Le quatrain éclaire le sens global du poème.


« Quand, ainsi qu’un poète, il descend dans les villes » : la comparaison permet de construire une
analogie parfaite, le soleil et le poète ne font plus qu’un. Comme le soleil, le poète embellit la
laideur exposée avec force dans cette strophe :
- à la rime, le couple d’homonymes villes/viles souligne que la ville est le temple de la
laideur, le siège de tous les vices.
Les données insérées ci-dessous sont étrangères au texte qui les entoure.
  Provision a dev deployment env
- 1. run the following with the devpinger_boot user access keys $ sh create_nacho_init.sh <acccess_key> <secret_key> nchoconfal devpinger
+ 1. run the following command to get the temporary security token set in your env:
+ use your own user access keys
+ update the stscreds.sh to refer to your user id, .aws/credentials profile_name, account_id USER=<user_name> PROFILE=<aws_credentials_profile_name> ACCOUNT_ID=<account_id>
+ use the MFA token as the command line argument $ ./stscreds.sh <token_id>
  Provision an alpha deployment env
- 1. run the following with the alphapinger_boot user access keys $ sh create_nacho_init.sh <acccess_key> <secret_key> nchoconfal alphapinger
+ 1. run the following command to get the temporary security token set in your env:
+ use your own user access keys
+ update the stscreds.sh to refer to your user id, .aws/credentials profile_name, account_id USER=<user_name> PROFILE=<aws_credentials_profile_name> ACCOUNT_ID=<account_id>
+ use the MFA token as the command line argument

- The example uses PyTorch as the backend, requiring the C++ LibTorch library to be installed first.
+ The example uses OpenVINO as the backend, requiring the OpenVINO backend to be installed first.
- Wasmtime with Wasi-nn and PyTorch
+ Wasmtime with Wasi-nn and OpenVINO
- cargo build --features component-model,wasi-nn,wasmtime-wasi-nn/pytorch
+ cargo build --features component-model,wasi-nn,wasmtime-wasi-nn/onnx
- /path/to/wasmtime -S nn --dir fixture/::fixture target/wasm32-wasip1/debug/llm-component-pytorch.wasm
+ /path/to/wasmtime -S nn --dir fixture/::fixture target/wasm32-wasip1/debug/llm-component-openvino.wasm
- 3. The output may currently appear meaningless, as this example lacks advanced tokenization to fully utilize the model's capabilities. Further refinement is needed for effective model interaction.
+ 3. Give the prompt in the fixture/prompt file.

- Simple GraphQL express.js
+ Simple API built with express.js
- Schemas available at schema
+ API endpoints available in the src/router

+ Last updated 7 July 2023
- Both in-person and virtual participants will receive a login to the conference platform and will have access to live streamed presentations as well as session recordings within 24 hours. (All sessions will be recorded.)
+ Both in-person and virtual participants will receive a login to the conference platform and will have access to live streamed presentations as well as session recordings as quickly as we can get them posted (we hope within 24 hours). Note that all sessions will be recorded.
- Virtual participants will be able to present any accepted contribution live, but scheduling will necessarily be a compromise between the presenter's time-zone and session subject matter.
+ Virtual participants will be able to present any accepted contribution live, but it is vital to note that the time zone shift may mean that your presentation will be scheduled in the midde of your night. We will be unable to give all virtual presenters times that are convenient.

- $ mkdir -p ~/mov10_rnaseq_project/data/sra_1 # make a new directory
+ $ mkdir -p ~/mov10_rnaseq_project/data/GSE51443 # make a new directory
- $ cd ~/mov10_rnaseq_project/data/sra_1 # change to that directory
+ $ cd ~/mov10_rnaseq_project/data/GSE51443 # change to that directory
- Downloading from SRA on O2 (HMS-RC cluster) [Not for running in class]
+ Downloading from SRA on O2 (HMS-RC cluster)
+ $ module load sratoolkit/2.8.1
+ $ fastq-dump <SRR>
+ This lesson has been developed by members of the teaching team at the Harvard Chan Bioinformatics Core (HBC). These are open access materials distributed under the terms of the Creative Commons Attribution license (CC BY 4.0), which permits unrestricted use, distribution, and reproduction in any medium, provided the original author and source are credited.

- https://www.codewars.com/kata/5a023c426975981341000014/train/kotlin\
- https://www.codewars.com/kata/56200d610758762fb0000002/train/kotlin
Cela fait écho à la description des faubourgs dans la
première strophe.
- cette laideur urbaine est accentuée par l’hyperbole construite avec le superlatif « les plus
viles »
- le terme « des choses » est très générique, il est vague et imprécis : il montre que la laideur
ne mérite pas d’être nommée, désignée, elle ne mérite pas d’être considérée
L’embellissement opéré par le poète est porté par le terme très soutenu d’ « ennoblit ». Ainsi, dans
cette transmutation, il y a l’idée d’une élévation sociale : le poète permet de hisser les choses du
peuple à la plus haute sphère de la société (la noblesse)
Dans les deux derniers vers, le poète devient un roi, évocation du roi soleil à l’instar de Louis XIV,
mais aussi évocation d’un roi tel que se définit Jésus dans les évangiles : un roi qui visite les
hôpitaux et les palais, il considère les pauvres et les malades, il considère les riches et les bien-
portants. La répétition de « dans tous les » révèle l’universalité de ce pouvoir : comme un dieu, il
est partout présent. « sans bruit et sans valets » : ces deux GN forment un CC de manière qui met en
relief l’humilité de ce roi soleil : il ne se met pas en avant, ne cherche pas la gloire, ne cherche pas à
se faire servir (Dans les évangiles, Jésus dit : « je ne suis pas venu pour être servi, mais pour
servir ») Ainsi cette dernière strophe évoque l’entrée messianique du poète dans la ville.

CCL :
→ motif de l’alchimie poétique exprimée de manière positive.
→ l’évocation sommaire de la ville ainsi que la deuxième place de ce poème dans la section
« Tableaux parisiens » annoncent le projet poétique de Baudelaire : il ne s’agira pas pour lui de
proposer des descriptions réalistes de Paris, de la modernité mais d’en proposer des visions
poétiques, des métamorphoses artistiques « tableaux » afin de l’ennoblir.